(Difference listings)
※

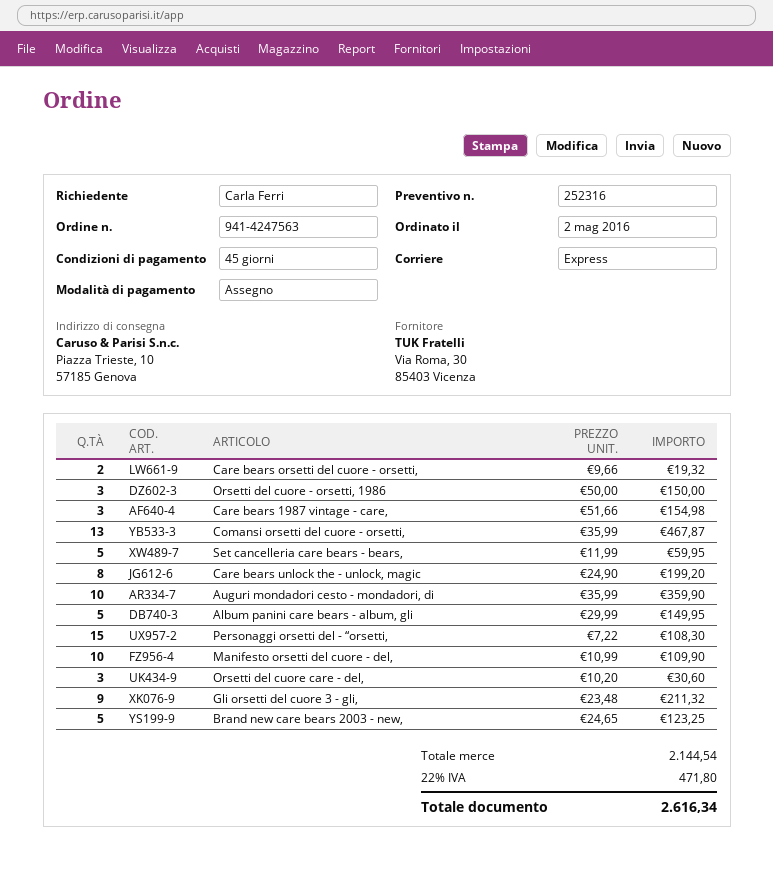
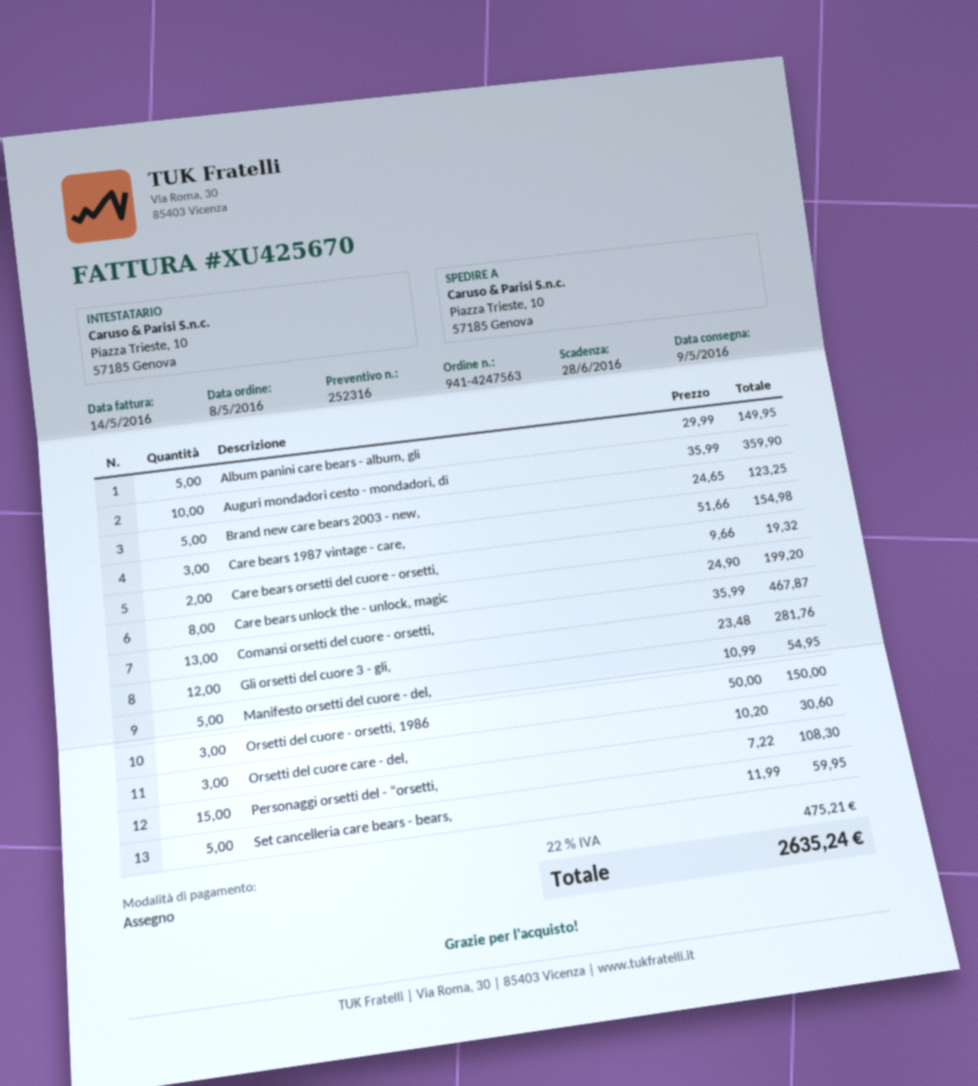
order date: 2016-05-02 -> 2016-05-08
Manifesto orsetti del cuore - del,: 10 x 10.99 = 109.90 -> 5 x 10.99 = 54.95
Gli orsetti del cuore 3 - gli,: 9 x 23.48 = 211.32 -> 12 x 23.48 = 281.76
tax: 22% = 471.80 -> 22% = 475.21
total: 2616.34 -> 2635.24

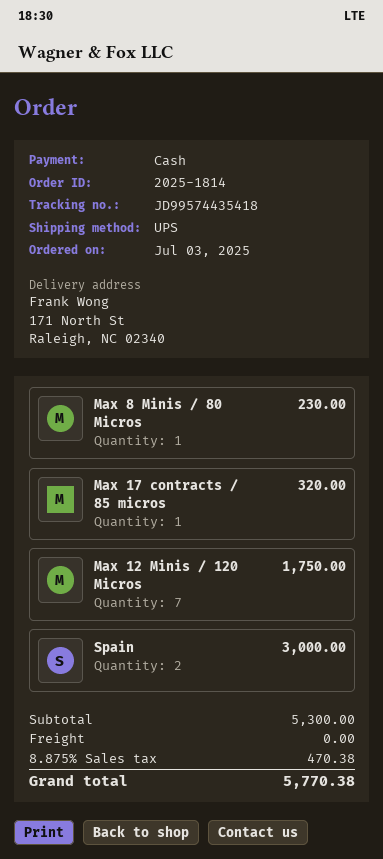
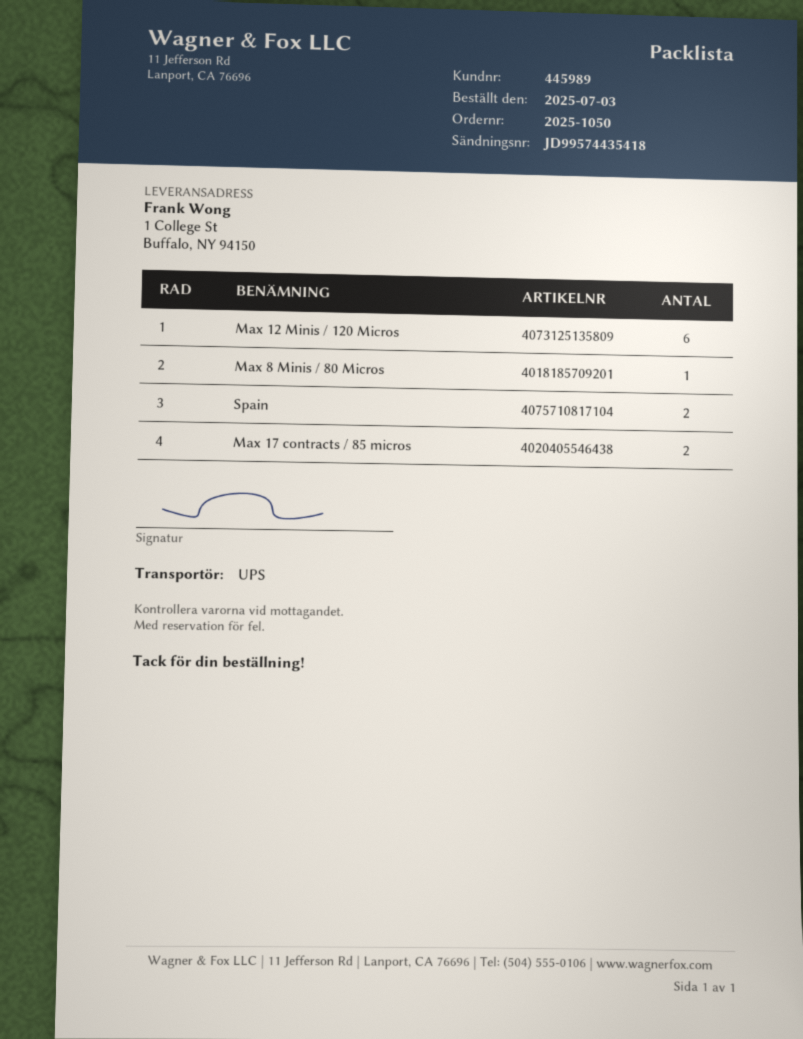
order number: 2025-1814 -> 2025-1050
ship to: 171 North St, Raleigh, NC 02340 -> 1 College St, Buffalo, NY 94150
Max 17 contracts / 85 micros: 1 -> 2
Max 12 Minis / 120 Micros: 7 -> 6

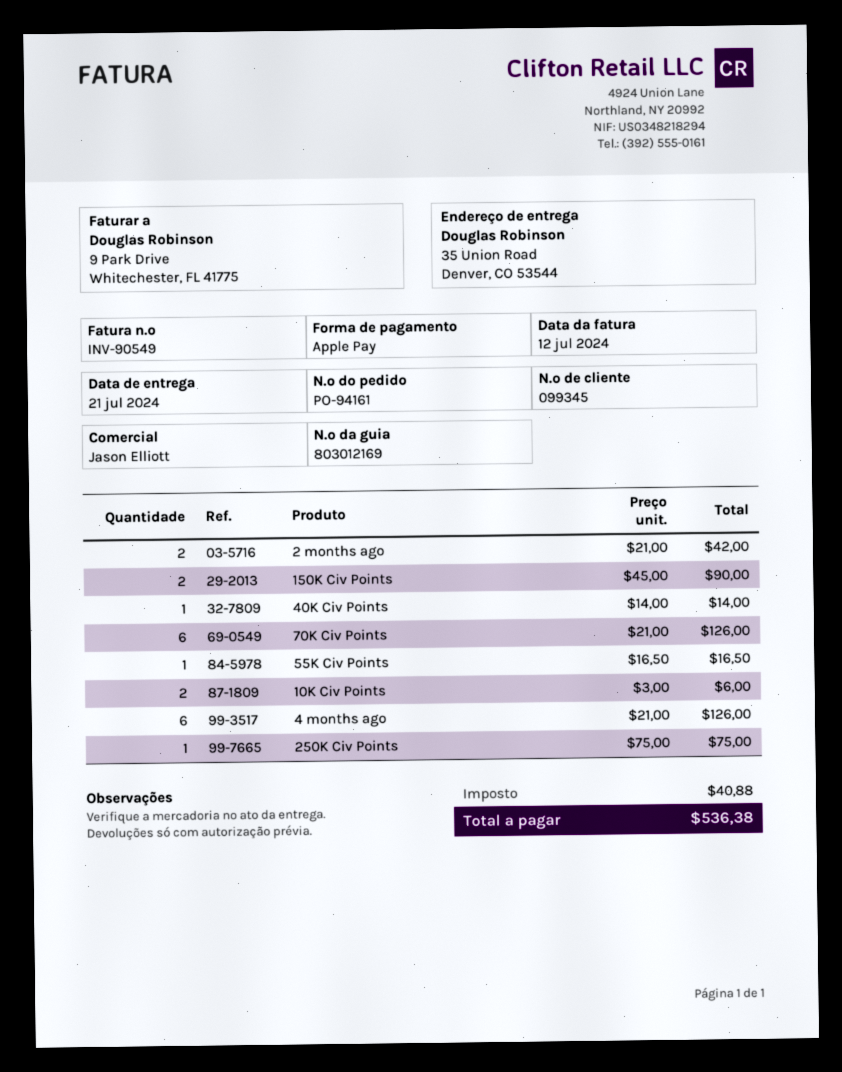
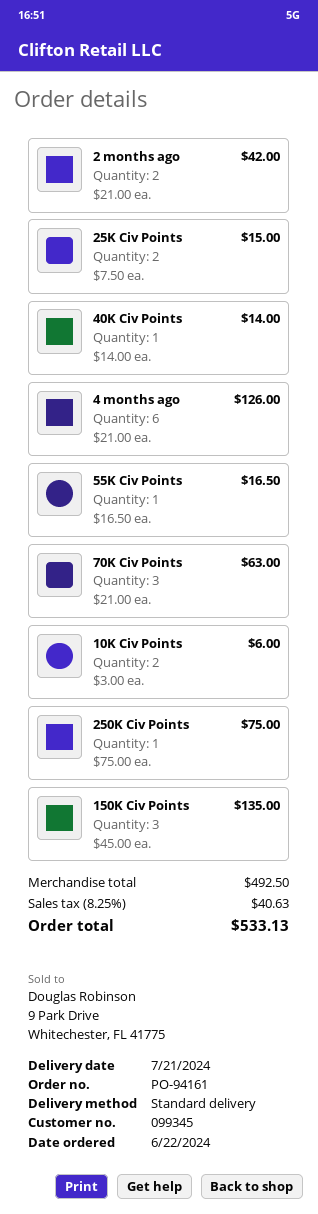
150K Civ Points: 2 x 45.00 = 90.00 -> 3 x 45.00 = 135.00
70K Civ Points: 6 x 21.00 = 126.00 -> 3 x 21.00 = 63.00
25K Civ Points: none -> 2 x 7.50 = 15.00
tax: 40.88 -> 40.63
total: 536.38 -> 533.13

※

Aim of the task -> Above are some records; extract exactly the lines from the one containing "order number: 2025-1814 -> 2025-1050" through the one containing "70K Civ Points: 6" and drop the pictures.

Exercise answer ->
order number: 2025-1814 -> 2025-1050
ship to: 171 North St, Raleigh, NC 02340 -> 1 College St, Buffalo, NY 94150
Max 17 contracts / 85 micros: 1 -> 2
Max 12 Minis / 120 Micros: 7 -> 6

150K Civ Points: 2 x 45.00 = 90.00 -> 3 x 45.00 = 135.00
70K Civ Points: 6 x 21.00 = 126.00 -> 3 x 21.00 = 63.00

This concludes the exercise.